Research
I am an observational astrophysicist who studies the growth of cosmic structure and galaxy evolution using large survey data. My research program is organized around three interconnected pillars: (1) multi-probe cluster cosmology with wide-field surveys, (2) constraining baryonic feedback to recover small-scale weak-lensing information, and (3) refining the galaxy–halo connection across mass scales. These pillars are supported by simulation and machine-learning–based inference tools developed for current and future surveys.
Multi-probe cluster cosmology with galaxy surveys
I develop and validate a framework for cluster cosmology that treats galaxy clusters as part of the full large-scale structure rather than as isolated objects. This approach not only enables precision constraints from photometrically selected clusters, but also naturally combines cluster information with other probes in wide imaging surveys. Specifically, I jointly model the abundance of galaxy clusters and a set of large-scale two-point correlations: galaxy clustering, galaxy–cluster cross-correlations, cluster clustering, and cluster–galaxy weak lensing. I have led this analysis for DES Year 1 (To, Krause et al. 2020a, To, Krause et al. 2020b) and DES Year 3 (To et al. 2025, DES et al. 2025).
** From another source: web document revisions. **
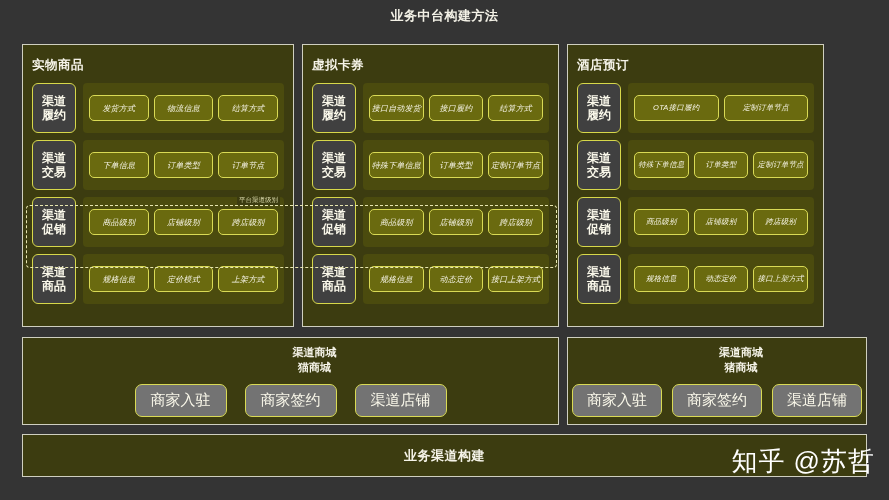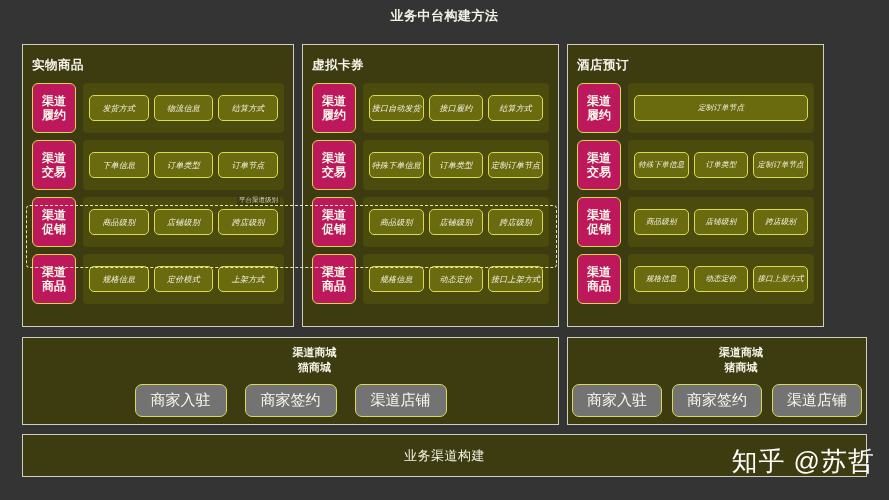"渠道" .row-label { background: #be185d -> #404040 }
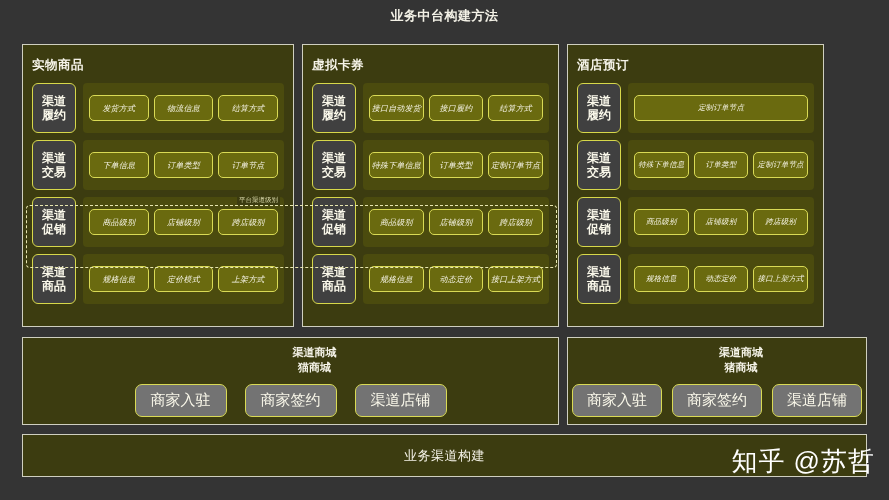"OTA接口履约" div.pill { html: none -> <div>OTA接口履约</div> }
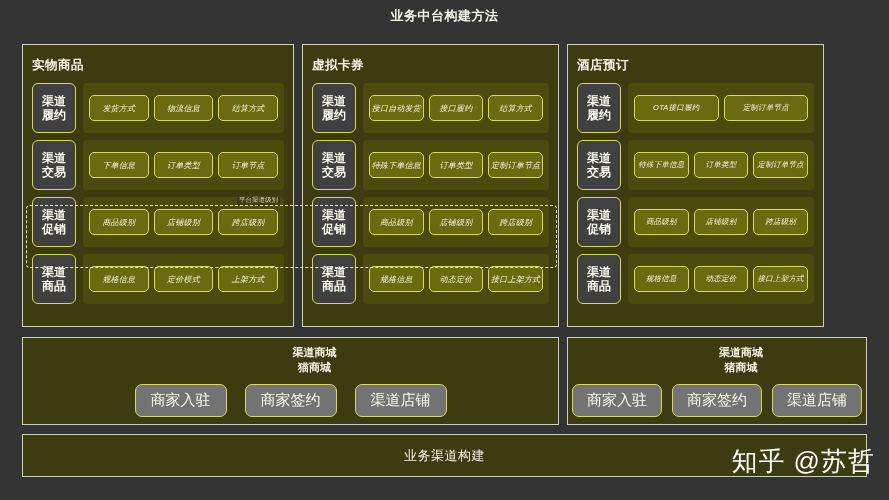"业务渠道构建" .footer-title { font-weight: normal -> bold }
I am now leading the final DES multiprobe analysis combining clusters, galaxies, weak lensing, and Type Ia supernovae to test evolving dark energy.
Baryonic feedback and small-scale weak lensing
Baryonic feedback from processes such as AGN activity and supernovae redistributes matter on nonlinear scales and currently limits the cosmological information we can extract from small-scale weak-lensing measurements. Galaxy clusters uniquely encode this baryon physics and therefore provide a natural calibration channel for weak-lensing cosmology with surveys like Rubin LSST and Roman.
In To et al. 2024b, I developed a fully differentiable framework that links baryonic physics—encoded in cluster mass–tSZ scaling relations—to its impact on the total matter distribution. Using SPT and DES data, this approach is expected to constrain baryonic feedback at the ∼2 % level and to recover nearly one-third of the statistical power currently excluded from weak-lensing analyses, effectively equivalent to doubling the survey area. A student I mentored, Nihar Dalal, has applied this framework to ACT-detected clusters with DES weak-lensing mass calibration (Dalal et al. 2025), delivering the first observational constraint on baryonic feedback from tSZ-selected clusters and hinting that feedback may be stronger than expected.
Galaxy–halo connection across mass scales
When using galaxy properties to infer the underlying dark matter distribution and constrain cosmological parameters, it is crucial to understand the connection between galaxies and their host dark matter halos. I study this galaxy–halo connection across mass scales using weak gravitational lensing with careful control of systematics.
At high halo masses, I have constrained the galaxy–halo connection using galaxy clusters in the Sloan Digital Sky Survey (SDSS; To et al. 2020b). At low masses, I use dwarf galaxies from the Dark Energy Spectroscopic Instrument (DESI; To et al. 2025b), obtaining some of the first weak-lensing measurements around spectroscopically confirmed dwarfs. Together, these studies map the galaxy–halo connection from clusters down to dwarfs, providing key inputs for tests of dark matter and models of galaxy formation.
Methods and tools: simulations and ML-based inference
To make these analyses feasible for current and next-generation surveys, I also develop computational tools and simulations. In particular, we have built a neural-network–based likelihood evaluation tool (To et al. 2022) that emulates the mapping between cosmological parameters and summary statistics, enabling fast and accurate Bayesian inference. These methods are validated on DES Year 1 data as well as simulated Rubin LSST Year 10 data and are being integrated into the cluster cosmology and baryonic-feedback programs described above. I am also involved in the development of high-fidelity mock catalogs for DES, Roman, and LSST, which provide the end-to-end validation needed for precision cosmology (See the Cardinal mock catalog page for details).